> [Problem details]:
Reproduce precisely the lines of the listing below, starting with the line that contains "environment on OS X" and stopping after the line that contains "the generate routine"; include nothing else.

> [Study material]:
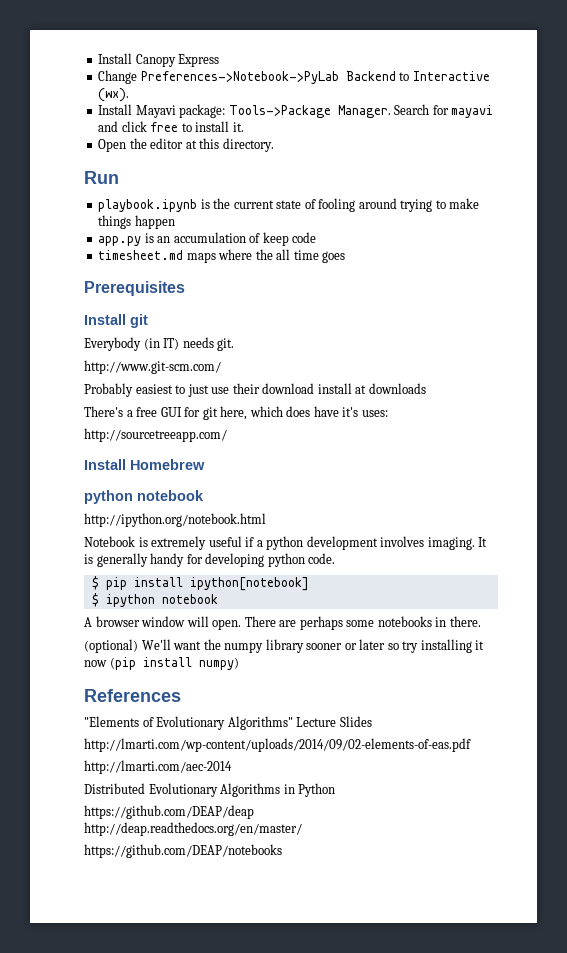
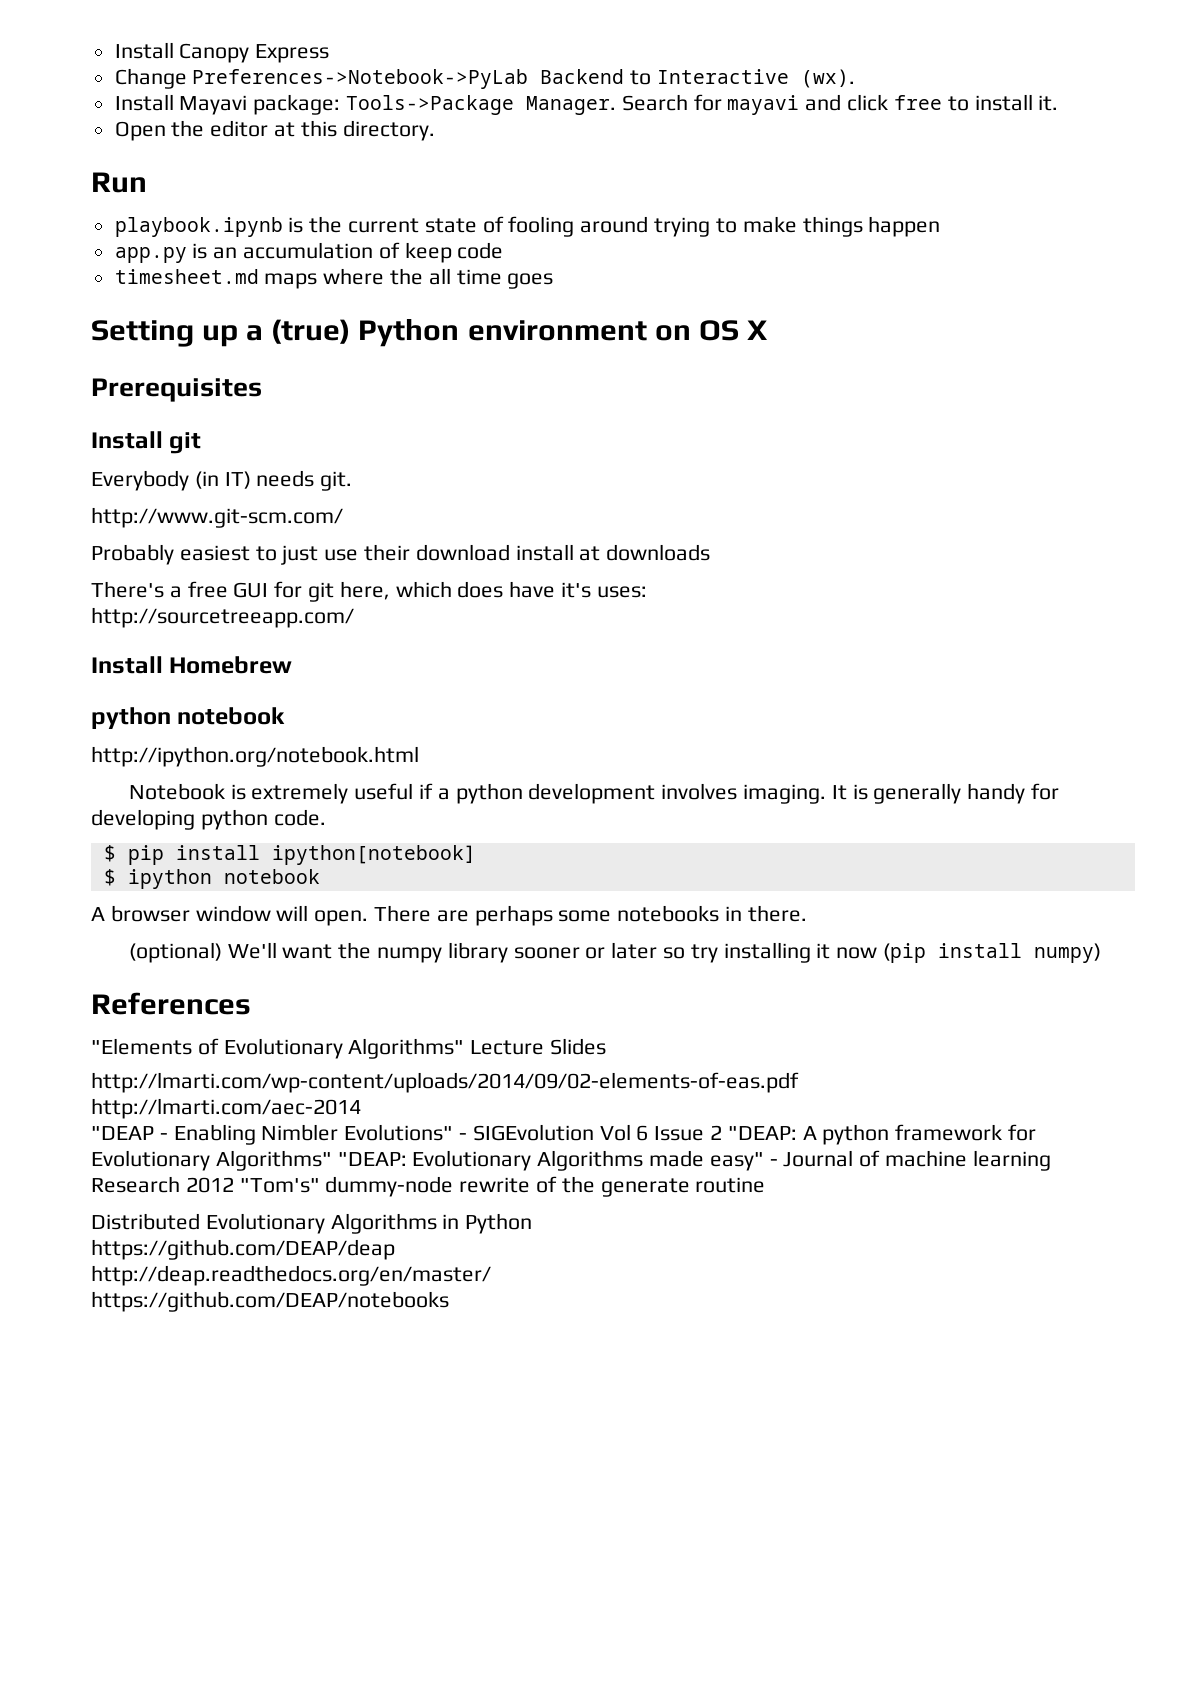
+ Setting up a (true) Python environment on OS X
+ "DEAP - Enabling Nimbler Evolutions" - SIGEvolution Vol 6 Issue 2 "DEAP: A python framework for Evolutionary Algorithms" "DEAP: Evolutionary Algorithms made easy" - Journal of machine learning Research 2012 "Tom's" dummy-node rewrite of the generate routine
...
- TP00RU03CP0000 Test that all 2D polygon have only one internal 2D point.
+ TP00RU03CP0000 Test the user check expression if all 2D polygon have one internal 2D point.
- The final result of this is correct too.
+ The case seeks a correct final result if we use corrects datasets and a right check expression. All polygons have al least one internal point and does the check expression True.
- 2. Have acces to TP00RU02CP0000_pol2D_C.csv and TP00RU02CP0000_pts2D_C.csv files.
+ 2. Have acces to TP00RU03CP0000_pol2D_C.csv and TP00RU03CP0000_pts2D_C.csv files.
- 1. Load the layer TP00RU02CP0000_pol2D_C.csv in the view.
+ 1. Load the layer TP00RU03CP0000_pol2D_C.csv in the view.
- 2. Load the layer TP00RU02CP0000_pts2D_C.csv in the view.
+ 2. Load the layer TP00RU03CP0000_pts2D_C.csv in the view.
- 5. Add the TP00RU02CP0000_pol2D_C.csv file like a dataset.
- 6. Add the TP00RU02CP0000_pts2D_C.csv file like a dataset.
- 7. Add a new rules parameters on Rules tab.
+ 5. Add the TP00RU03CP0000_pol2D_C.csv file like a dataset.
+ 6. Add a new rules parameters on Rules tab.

> [Response box]:
+ Setting up a (true) Python environment on OS X
+ "DEAP - Enabling Nimbler Evolutions" - SIGEvolution Vol 6 Issue 2 "DEAP: A python framework for Evolutionary Algorithms" "DEAP: Evolutionary Algorithms made easy" - Journal of machine learning Research 2012 "Tom's" dummy-node rewrite of the generate routine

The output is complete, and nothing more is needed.